By putting distribution and storage of papers and datasets in the hands of their authors, Academic Torrents brings even more DIY ethos to the world of academic publishing, and may help to solve a few problems in the field in the bargain. While libraries and colleges disintermediate scholarly publishing by hosting their own institutional repositories and backing up to offsite services like LOCKSS and Portico, Academic Torrents goes a step further, offering researchers the opportunity to distribute the hosting of their papers and datasets to authors and readers, providing easy access to scholarly works and simultaneously backing them up on computers around the world.
The brainchild of Joseph Paul Cohen and Henry Lo, graduate students in the computer science department at the University of Massachusetts-Boston (UMB), Academic Torrents puts torrenting technology—long employed by users of sites like The Pirate Bay to download music and movies—to make scholarly content more easily available while also offering authors, libraries, and other common hosts a new way to store their work that doesn’t take up server space.
The common, single server model, where a link points to the download for a file stored on a server somewhere is simple but far from ideal, according to Cohen. “You have a single point of failure because the storage is in just one place,” Cohen told Library Journal. “And the limited bandwidth of one server means that model doesn’t scale well.” If only one person is trying to download from a single server, for example, they have a lot of bandwidth available for a fast download. If 100 people are trying to download from that link, though, they only have 1 percent each of the bandwidth available, slowing the process.
Torrents differ from direct downloads in that they use “seeds” of a file drawn from computers around the Internet, each of which is hosting an identical copy of the file in question. Rather than directly downloading a file from one host computer, torrent services let interested parties download bits from each copy, or “mirror,” of the file before reassembling it on the downloading computer courtesy of torrent tracking programs like uTorrent. “People become mirrors for the file while they’re downloading it,” Cohen said. “The more people are downloading something, the faster the downloads speed will be.”
To host material on Academic Torrents, study authors each host a copy of their paper or data on a desktop. People interested in reading the paper or studying the dataset could then download the torrent, pulling data from each copy. For large datasets, which can be a problem for information hosting services, torrents offer an opportunity for distributing the load, as a team of people could each host a portion of the data as a seed, allowing users to download parts from each host and then assemble them into a whole.
That kind of distributed hosting makes Academic Torrents a good place for libraries to participate by hosting data, without having to worry that they’re the only source for it. “Libraries can … host papers from their own campus without becoming the only source of the data,” says a statement on the Academic Torrents website. “So even if a library’s system is broken, other universities can participate in getting that data into the hands of researchers.”

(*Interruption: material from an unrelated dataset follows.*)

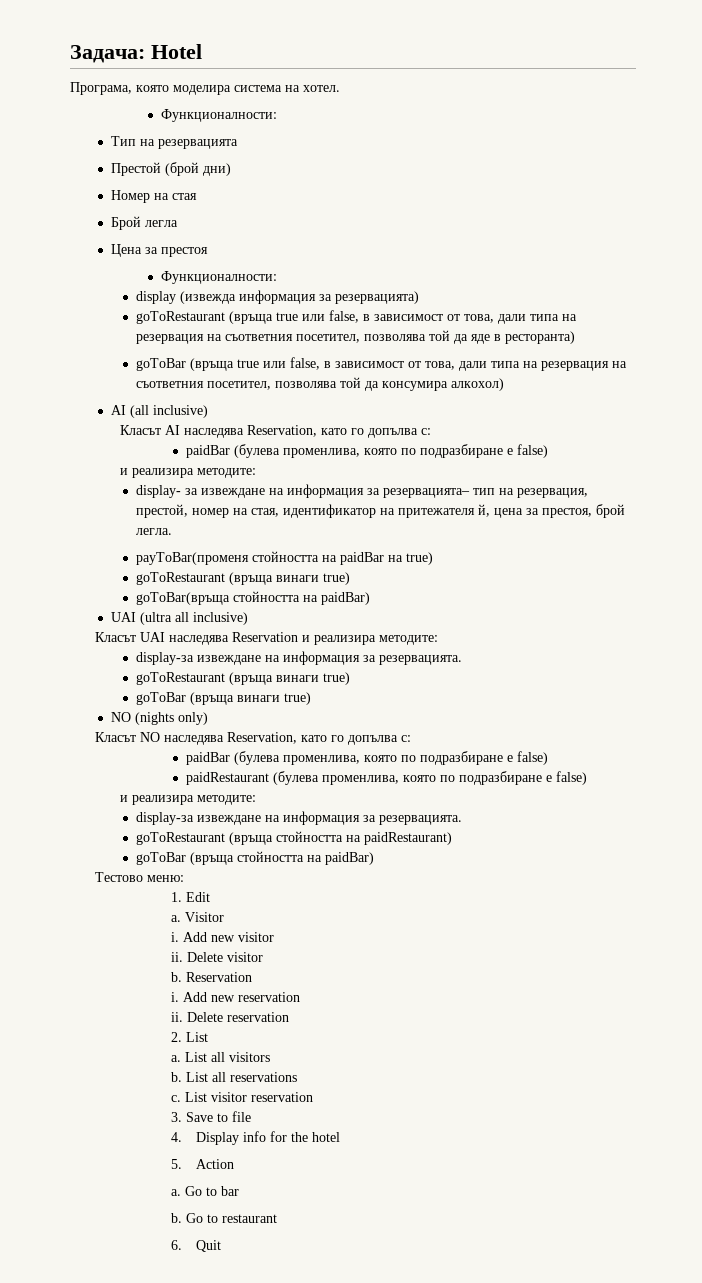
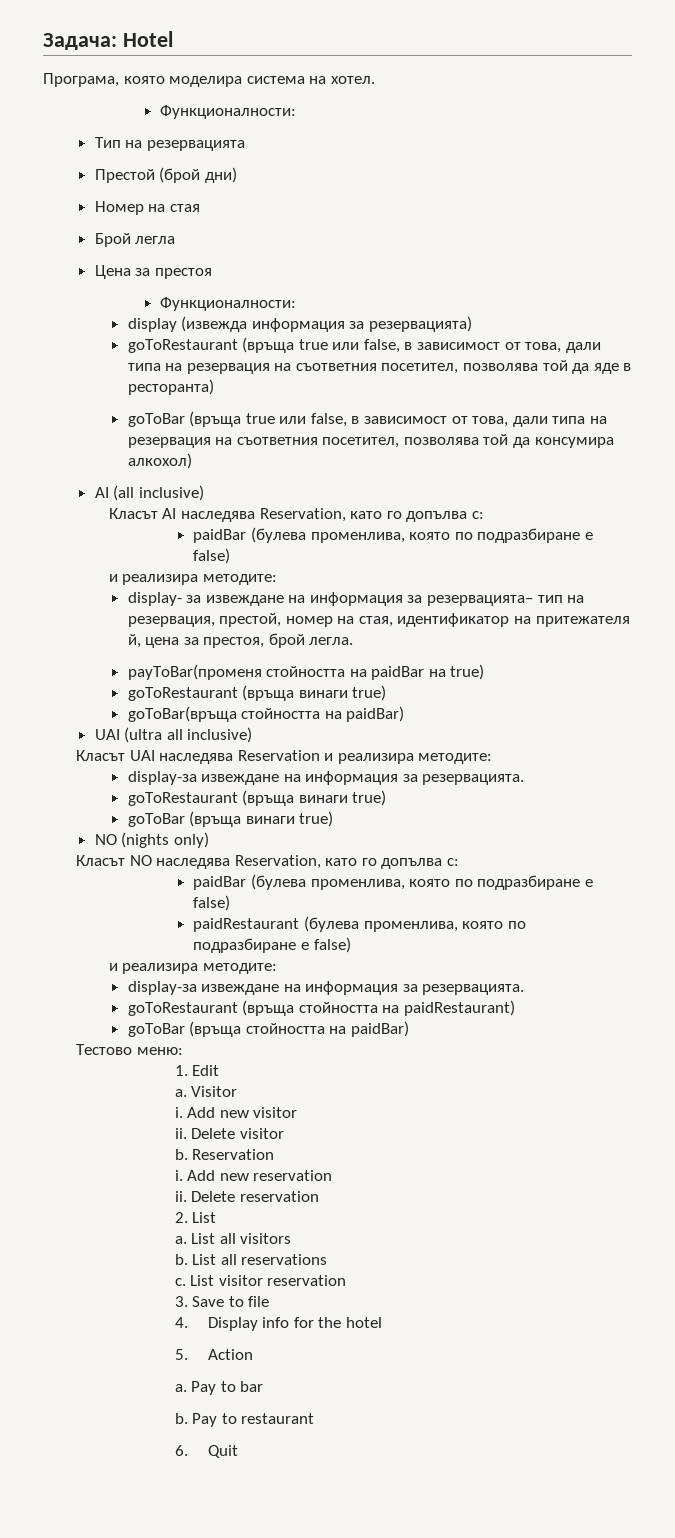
- Go to bar
+ Pay to bar
- Go to restaurant
+ Pay to restaurant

Of course, allowing researchers to share whatever they want, from datasets to published articles, over the service opens the door to some of the same problems that have plagued more general interest torrent sites—namely, that users may begin sharing items they lack the publishing rights to. The site is careful to note that uploaders must have the legal right to share and distribute files they make available over the service. A warning to that effect is emblazoned on the upload page, and users must note what use license—General Public License, Creative Commons, etc.—the files are uploaded under. Cohen told LJ that he and fellow programmer Henry Lo are interested in being a repository for information, not a home for illegal downloads, and intend to comply with reasonable takedown requests from copyright holders, though they haven’t had to deal with such problems in the site’s brief history so far.

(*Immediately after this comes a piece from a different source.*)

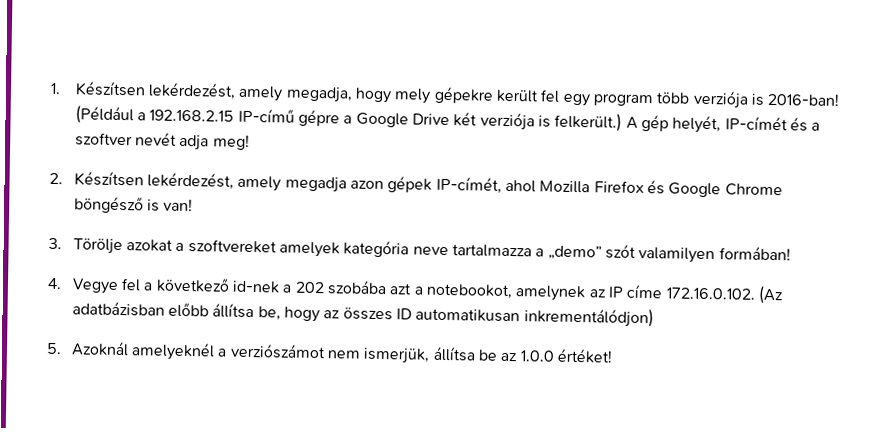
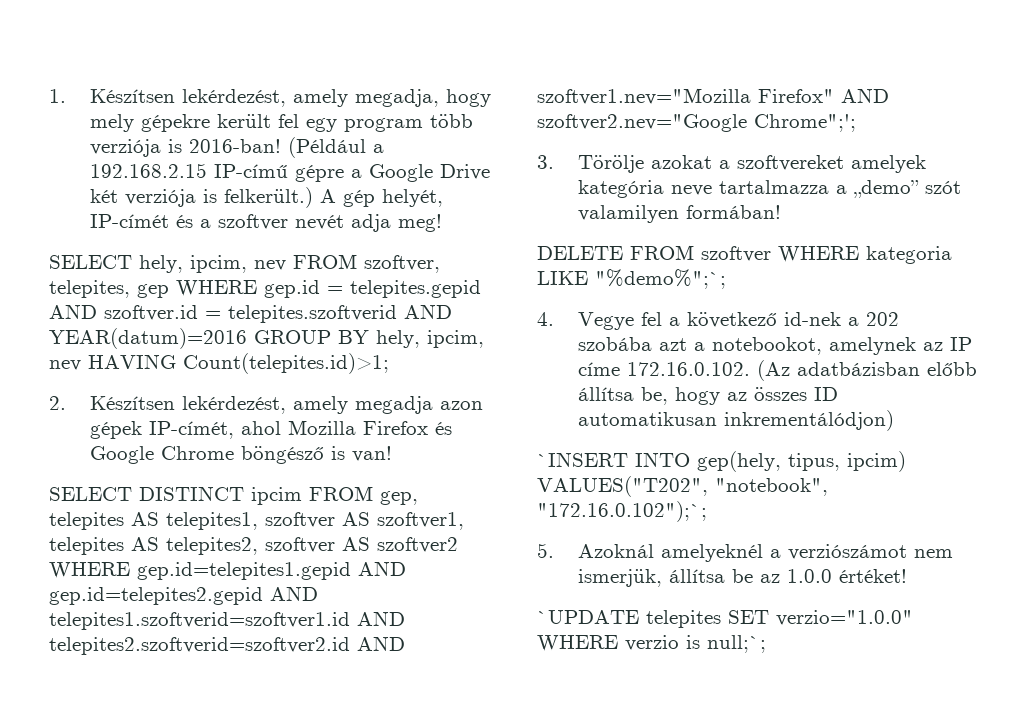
+ SELECT hely, ipcim, nev FROM szoftver, telepites, gep WHERE gep.id = telepites.gepid AND szoftver.id = telepites.szoftverid AND YEAR(datum)=2016 GROUP BY hely, ipcim, nev HAVING Count(telepites.id)>1;
+ SELECT DISTINCT ipcim FROM gep, telepites AS telepites1, szoftver AS szoftver1, telepites AS telepites2, szoftver AS szoftver2 WHERE gep.id=telepites1.gepid AND gep.id=telepites2.gepid AND telepites1.szoftverid=szoftver1.id AND telepites2.szoftverid=szoftver2.id AND szoftver1.nev="Mozilla Firefox" AND szoftver2.nev="Google Chrome";';
+ DELETE FROM szoftver WHERE kategoria LIKE "%demo%";`;
+ `INSERT INTO gep(hely, tipus, ipcim) VALUES("T202", "notebook", "172.16.0.102");`;
+ `UPDATE telepites SET verzio="1.0.0" WHERE verzio is null;`;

In the same form where they note the work’s license, authors and article hosts note the title of the paper or dataset and provide a brief abstract or description, tags to improve searchability, and links to where users can download the file directly if it is hosted elsewhere. Those direct downloads are still simpler for most individual papers; the service is geared to improving the speed and reliability of delivering data sets. To date, Academic Torrents is hosting 1.68 terrabytes (TB) of material from researchers and organizations around the globe, ranging from the official offline edition of Wikipedia to 2011 weather data collected by the National Oceanic and Atmospheric Administration (NOAA).